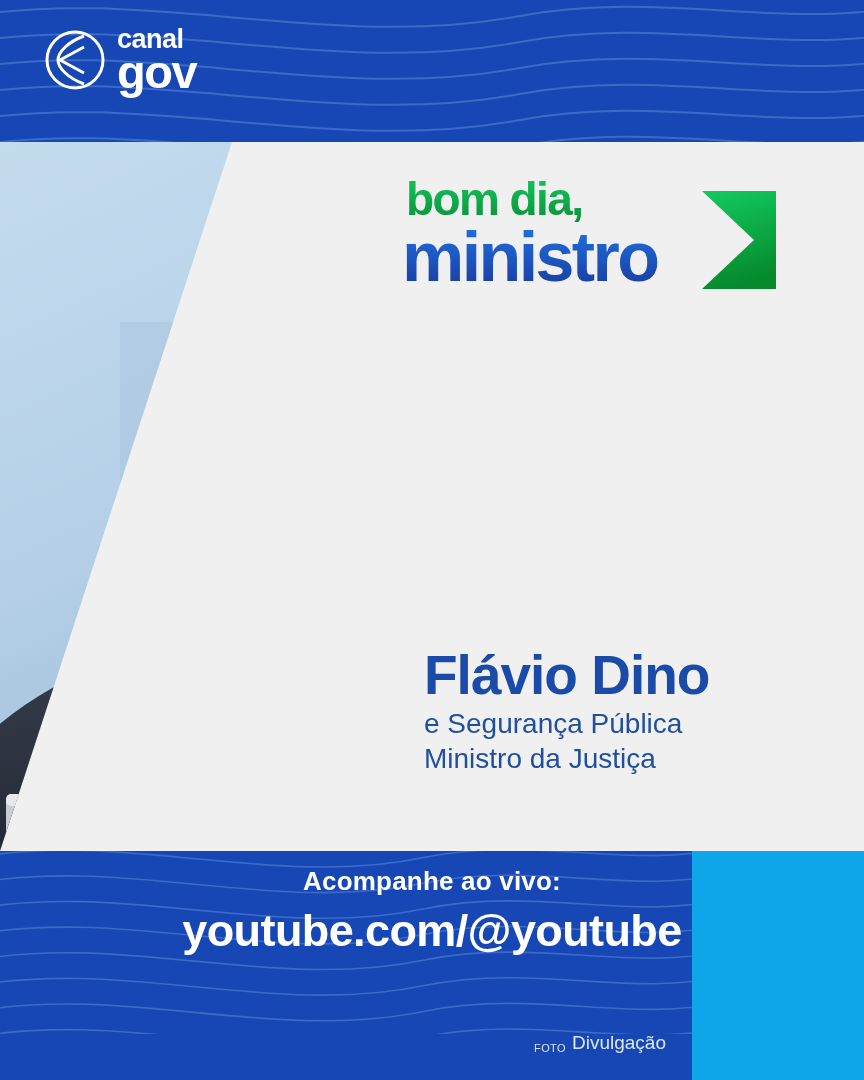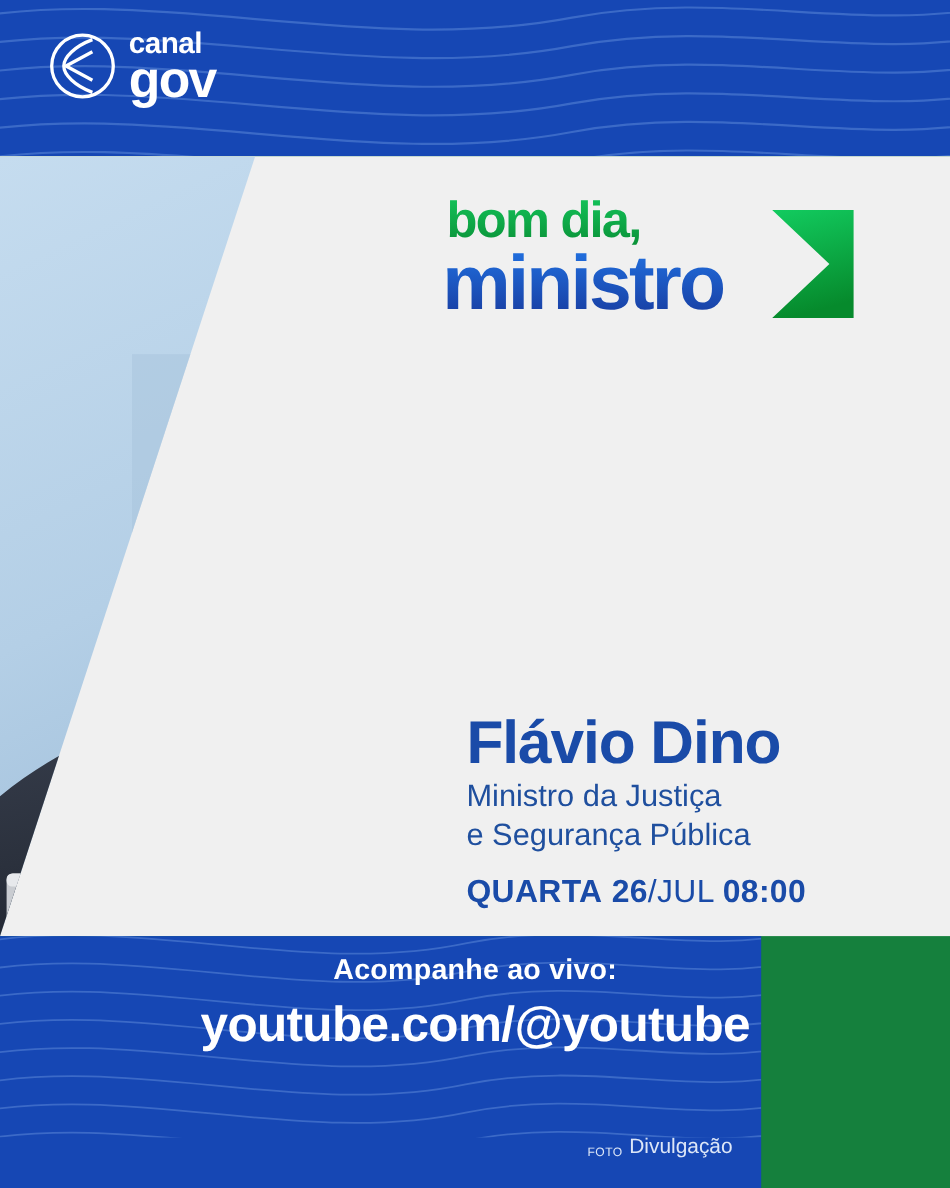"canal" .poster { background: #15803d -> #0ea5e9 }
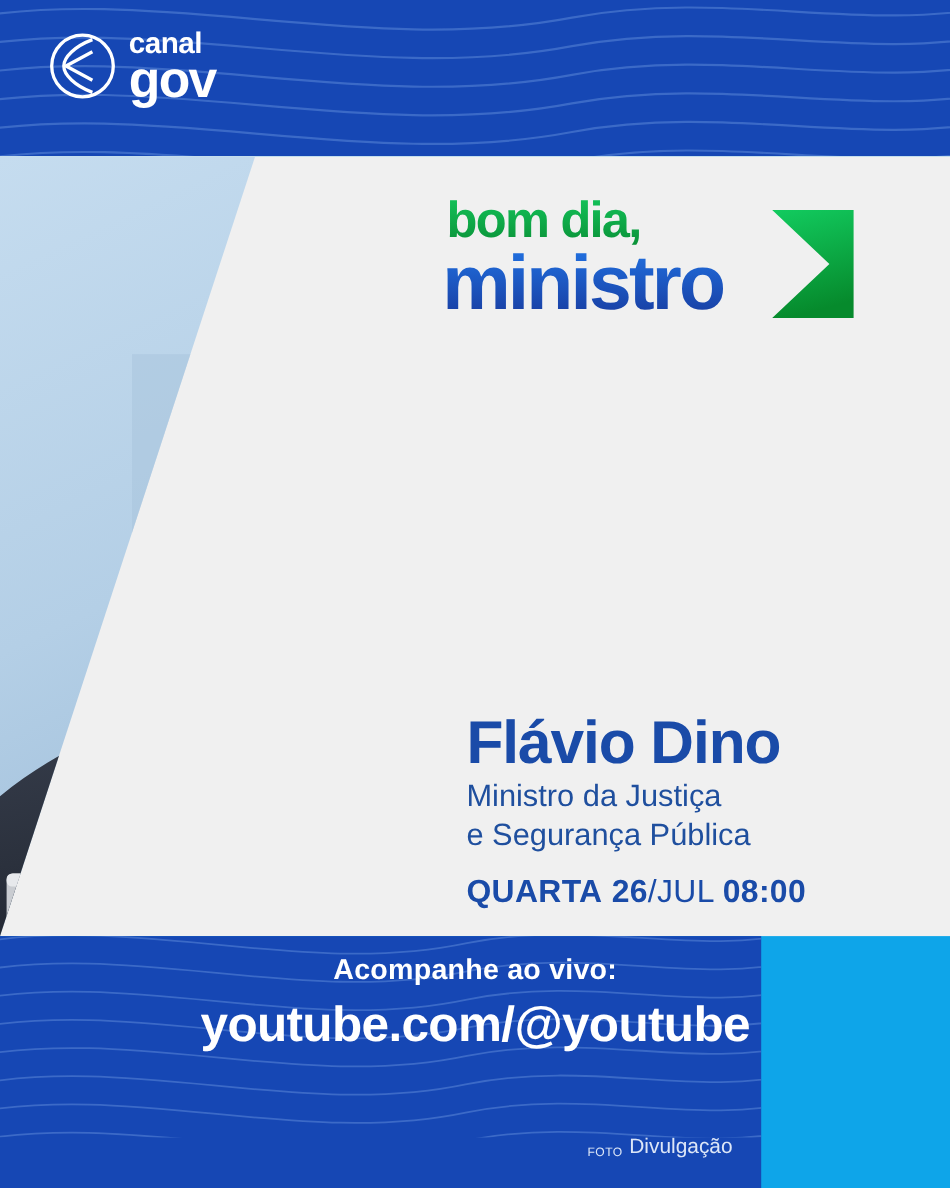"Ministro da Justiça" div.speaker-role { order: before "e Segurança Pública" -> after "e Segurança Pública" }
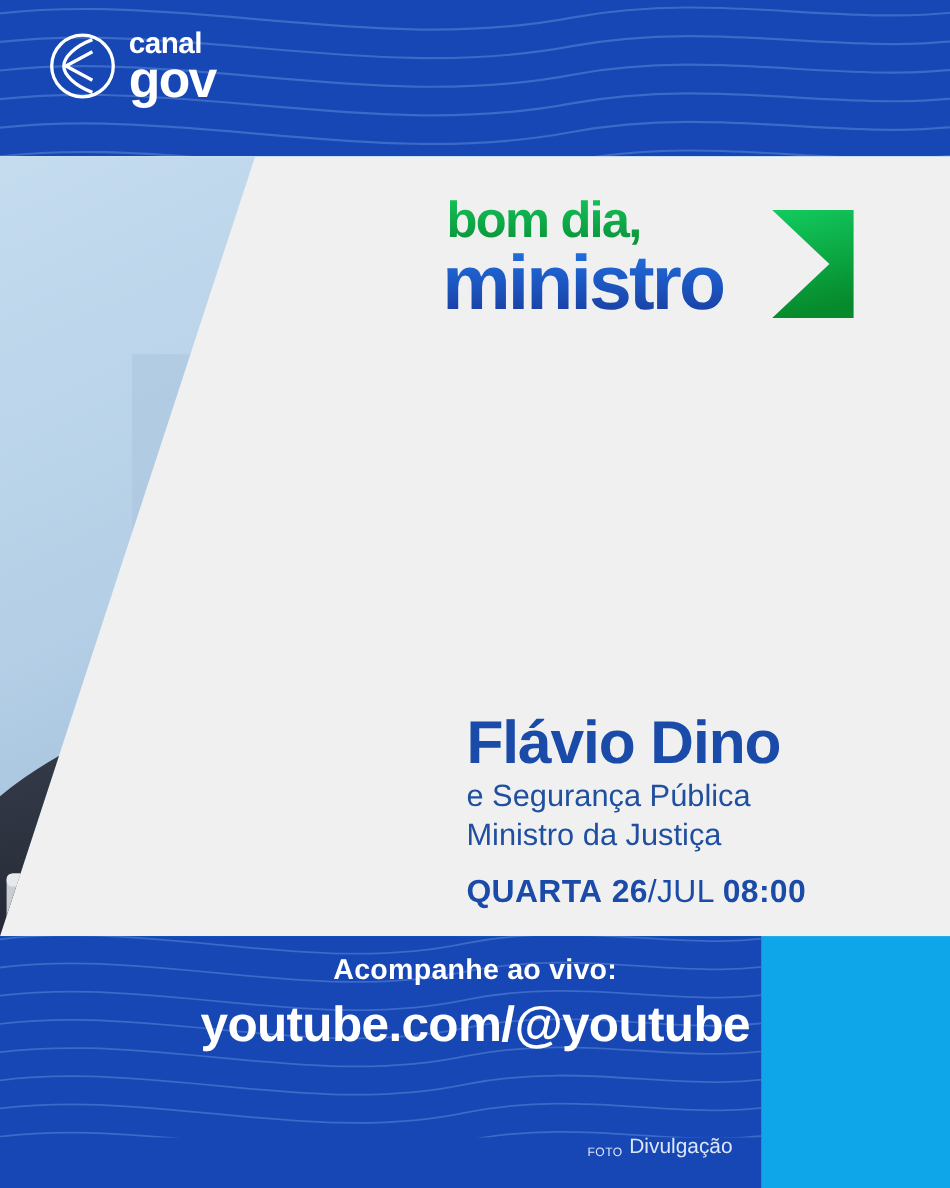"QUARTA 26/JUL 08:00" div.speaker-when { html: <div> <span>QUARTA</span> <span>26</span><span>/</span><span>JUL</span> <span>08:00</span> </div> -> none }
□ □ □
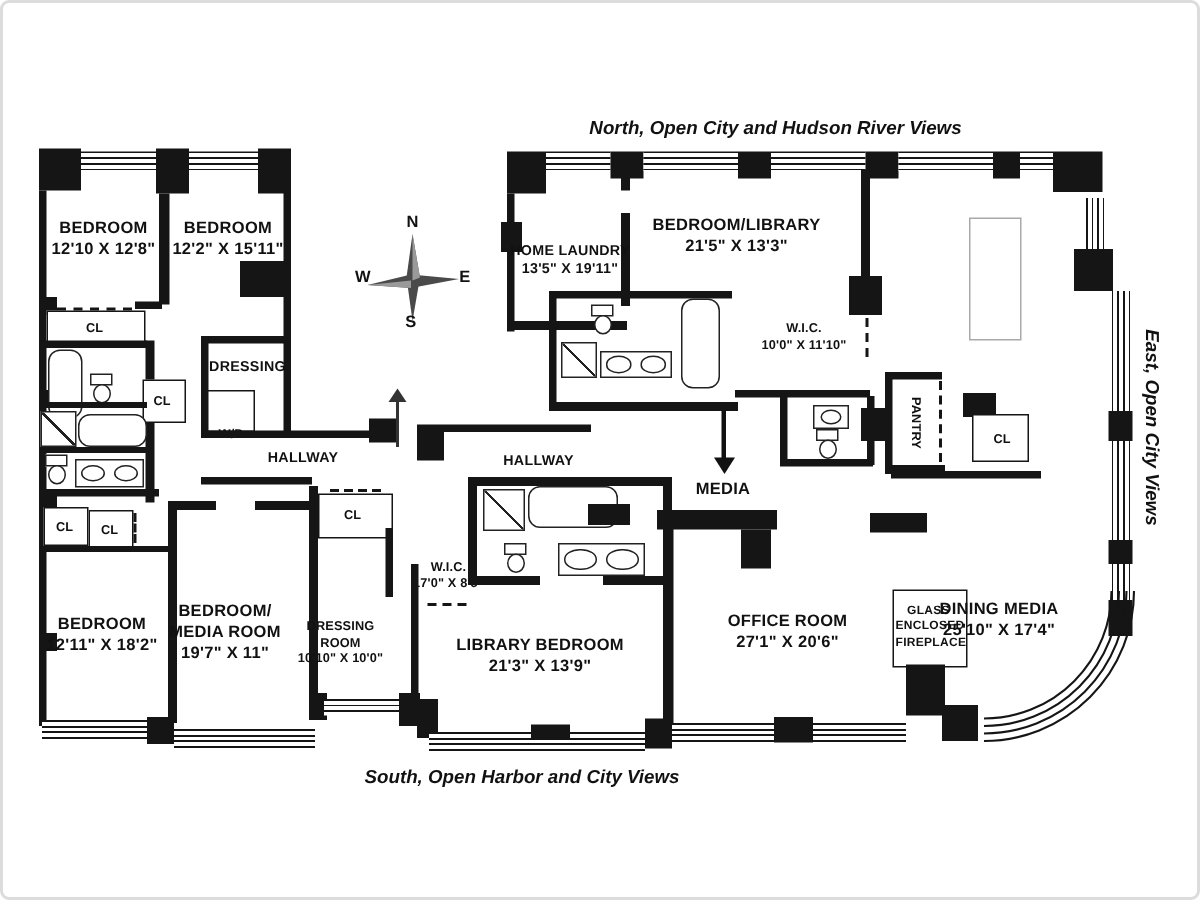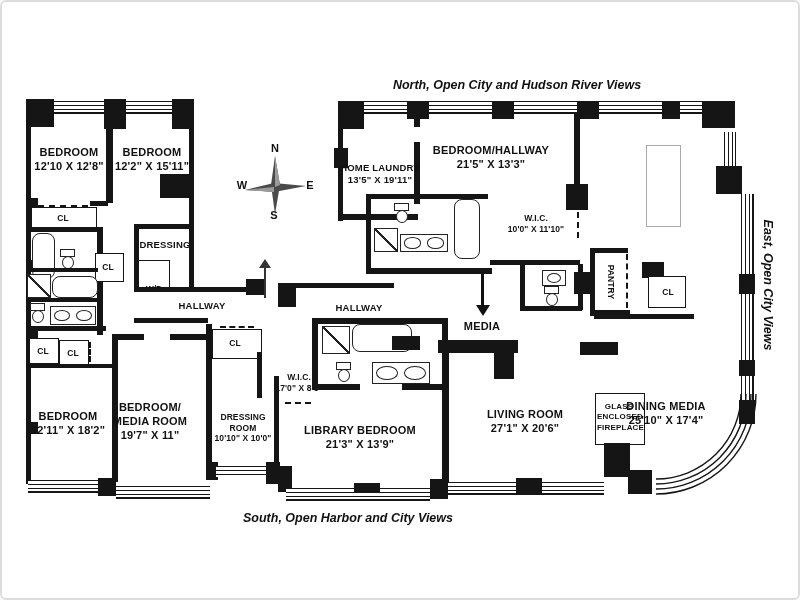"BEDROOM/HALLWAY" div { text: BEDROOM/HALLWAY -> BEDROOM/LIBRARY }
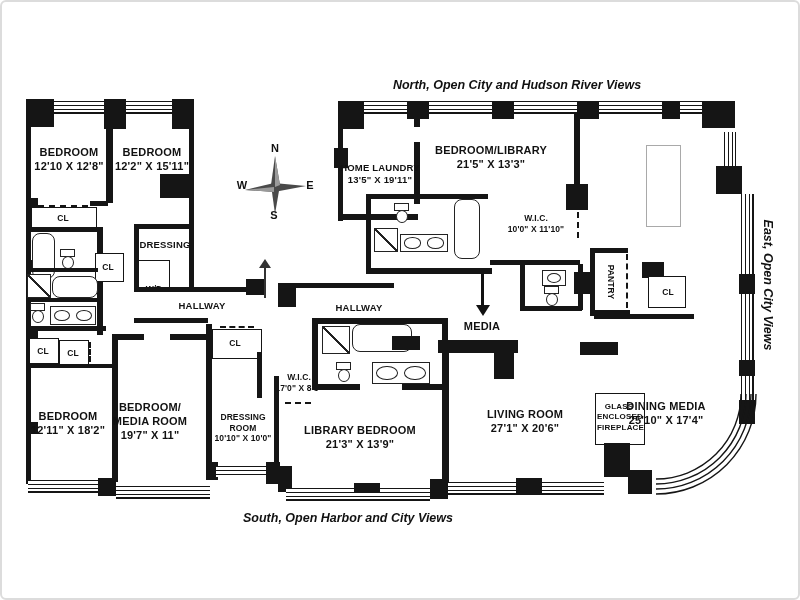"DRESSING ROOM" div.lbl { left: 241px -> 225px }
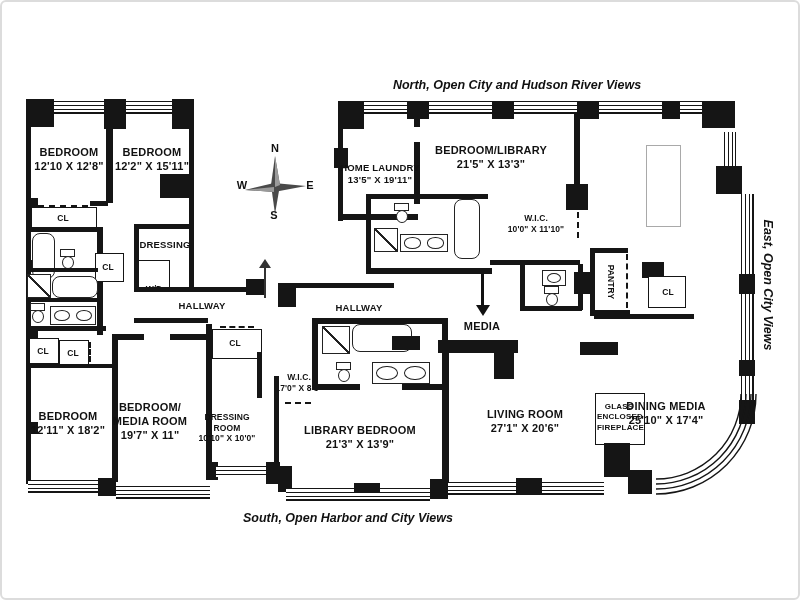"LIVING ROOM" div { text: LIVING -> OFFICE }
□ □ □
Your instructions
Word for word, retype the lines in the entries above that run from the one with "background: #15803d ->" through the one with "html: <div> <span>QUARTA</span>". Both ends count; pictures do not.

Your response
"canal" .poster { background: #15803d -> #0ea5e9 }
"Ministro da Justiça" div.speaker-role { order: before "e Segurança Pública" -> after "e Segurança Pública" }
"QUARTA 26/JUL 08:00" div.speaker-when { html: <div> <span>QUARTA</span> <span>26</span><span>/</span><span>JUL</span> <span>08:00</span> </div> -> none }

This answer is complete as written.